Magic Pickle and the Planet of the Grapes. By Scott Morse. Graphix/Scholastic. $5.99.
Magic Pickle vs. the Egg Poacher. By Scott Morse. Graphic/Scholastic. $5.99.
Hotel for Dogs. By Lois Duncan. Scholastic. $16.99.
Ah, the visual possibilities! It is only a matter of time before Dreamworks or another animation studio creates a movie based on Scott Morse’s Magic Pickle character – just as Dreamworks has already made a film of Lois Duncan’s Hotel for Dogs. The pickle movie has a ri-pick-ulous number of possible scenarios, all of which can be easily drawn from Morse’s series of graphic novels, including the two newest and the original (which was simply called Magic Pickle and was basically an “origin story”). Magic Pickle, the result of a scientific experiment gone wrong (of course), lives in a secret lab under the bedroom of Jo Jo Wigman, and spends his time fighting the Brotherhood of Evil Produce, created in the same misguided experiment (by – who else? – Dr. Jekyll Formaldehyde). Just think of the scenes! In Planet of the Grapes, Magic Pickle blows up a lemonade stand that is causing strange behavior in people who drink the beverage – notably in Jo Jo’s classmate, Jarek, who shows up at school with a strange machine that “will replicate the diametric pentrosilius combustion present in all forms of transformation.” The result of this is the creation of an all-new evil-produce character called The Razin’ – whose objective is to turn everyone on Earth into grapes (hence the book’s title). The Wrinkled Wretch proves no match for Jo Jo and the Magic Pickle, of course. (And there’s the film’s title: Jo Jo and the Magic Pickle!) Nor, in Egg Poacher, can the Onion Ringer or the Rhyming Lime (who, of course, talks entirely in rhymes) overcome the dynamic duo (oops – that phrase is taken). This episode briefly introduces new bad guys, the Animal Crackers, defeated by Magic Pickle’s use of electricity – which unfortunately also manages to scramble, fry and boil an egg all at once. “He mustn’t be allowed to mix it up with the Brotherhood of Evil Produce,” warns Magic Pickle. “Together they could create some horrid Omelet of Evil.” But MP and Jo Jo are on the case, and in this case, there is actually some good information in the book in addition to the hijinks, because Jo Jo and her class go on a trip to the zoo and learn stuff (such as the scientific name of an egg-eating snake and the fact that boa constrictors are harmless and smooth). The Egg Poacher is of course eventually beaten (beating eggs – get it?), and there are plenty of puns and lots of action along the way. Just what moviegoers need.

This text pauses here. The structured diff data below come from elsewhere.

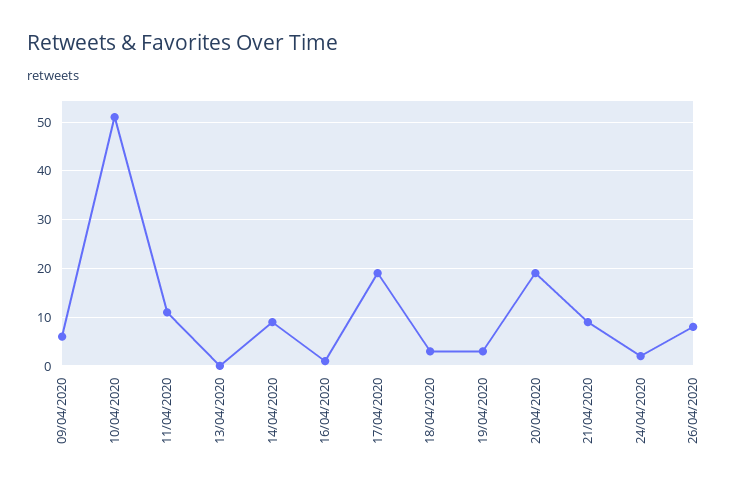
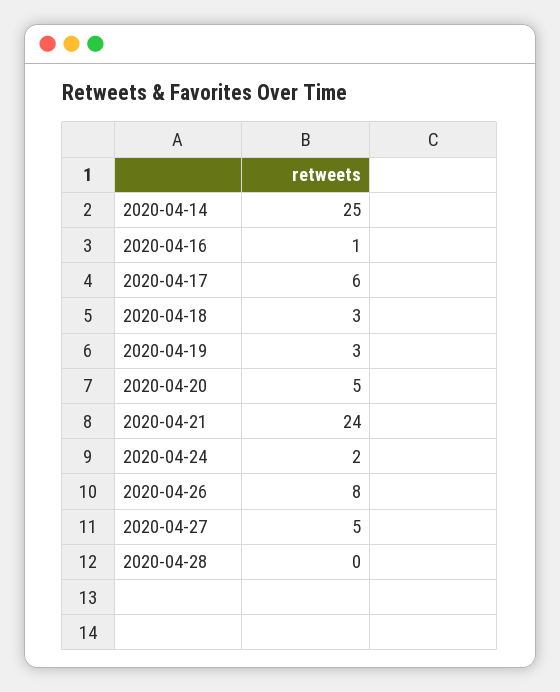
09/04/2020: 5 -> none
10/04/2020: 50 -> none
11/04/2020: 10 -> none
13/04/2020: 0 -> none
14/04/2020: 10 -> 25
17/04/2020: 20 -> 6
20/04/2020: 20 -> 5
21/04/2020: 10 -> 24
2020-04-27: none -> 5
2020-04-28: none -> 0

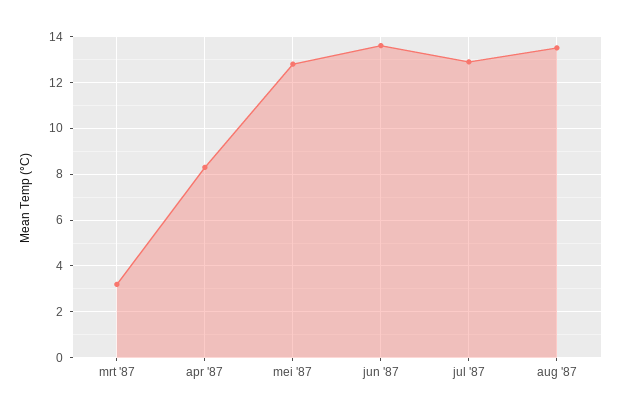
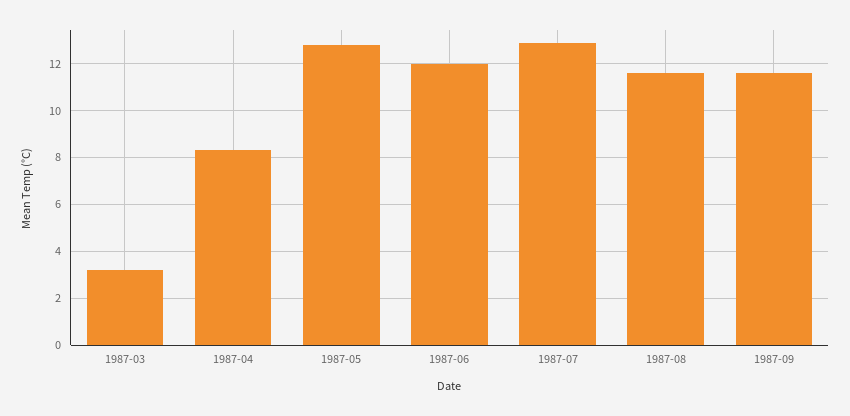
jun '87: 13.5 -> 12
aug '87: 13.5 -> 11.5
1987-09: none -> 11.5

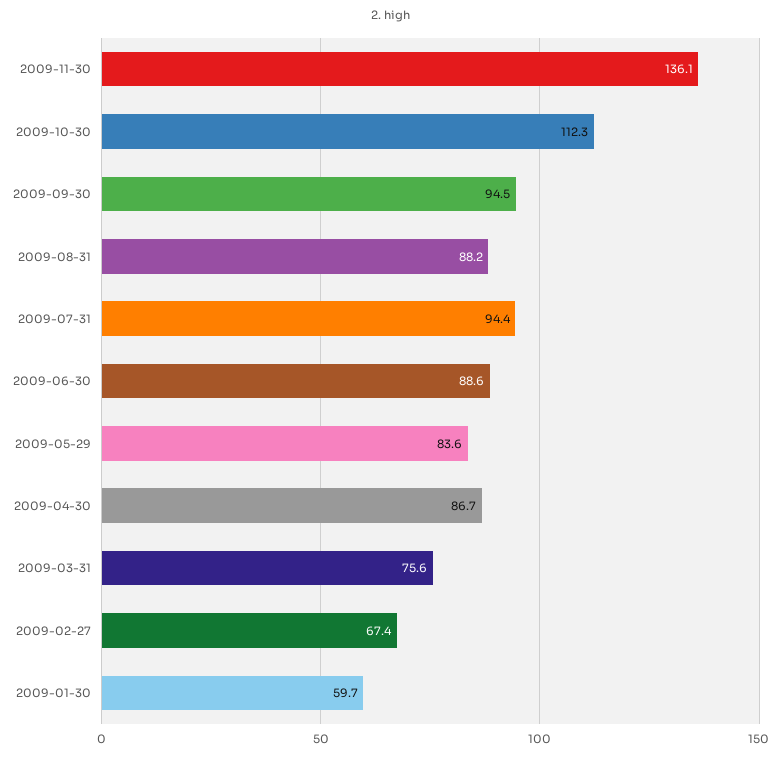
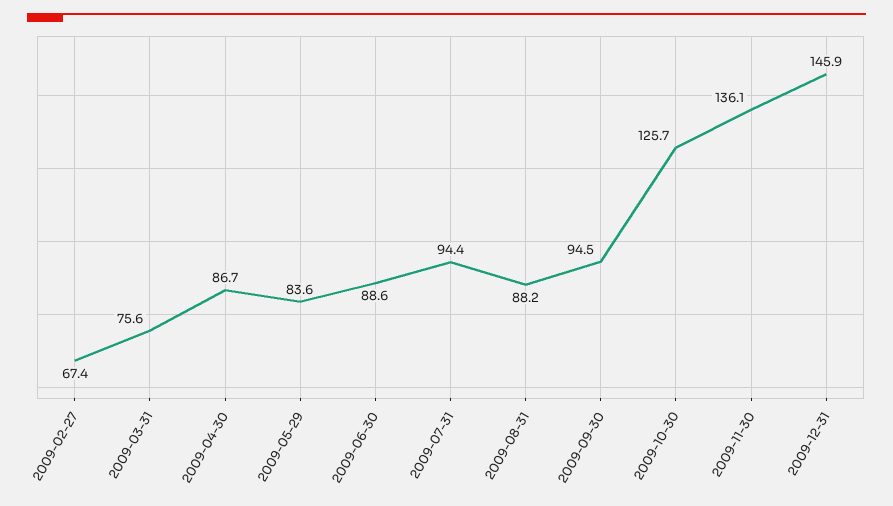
2009-10-30: 112.3 -> 125.7
2009-01-30: 59.7 -> none
2009-12-31: none -> 145.9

Of course, there is no guarantee that a Magic Pickle film would be a success. Hotel for Dogs, the movie, didn’t go over very well, with critics saying it was too full of implausibilities (even for a light comedy) and didn’t have much of a plot beyond what viewers could glean from its title. Lois Duncan’s book doesn’t have much of a plot, either, but in print, the plot that it does have works pretty well. Andi Walker and her family are moving temporarily into Aunt Alice’s house because Andi’s father just got a promotion at work and has to go to a new town – where Aunt Alice lives – for training. But Aunt Alice is highly allergic to dogs, so the Walkers have to leave their dog, Bebe, behind until they find out where Dad will be working after the training period. So when Andi and her brother, Bruce, find an adorable stray who soon has puppies, they can’t bring the brood to their current home – but there just happens to be an abandoned house down the street into which they can move the dog, which Andi names Friday, and the puppies as well. And it soon turns out that there are other dogs in need of a caring place to stay, including one that is mistreated and one that begs for scraps at school and – you get the idea. Andi, who is 10 and loves to write poetry, is soon mixed up with lots of dogs and lots of kids in her new school – and things get more complicated as Friday’s puppies get old enough to be weaned and adopted, and dog howls start to disturb the peace of the neighborhood, and then Andi’s father gets his assignment, which will let him live right in the same town…so the real-estate agent takes him to see a certain house that’s available just down the street from Aunt Alice’s... And of course the whole dog-hotel plot unravels, but revelations upon revelations mean that all nine dogs (10 if you count Bebe, who will soon be moving to the new town) end up with fine futures ahead of them – and Andi’s poetry gets a big boost, too. It’s as heartwarming as can be, with all the elements neatly buttoned up at the end – maybe a trifle too neatly, but that’s what makes the book the sort of pleasant fantasy that, one would think, would work as a film. Whether it does or not, Hotel for Dogs, the book, is sure to please preteens who love dogs – especially ones who love poetry as well.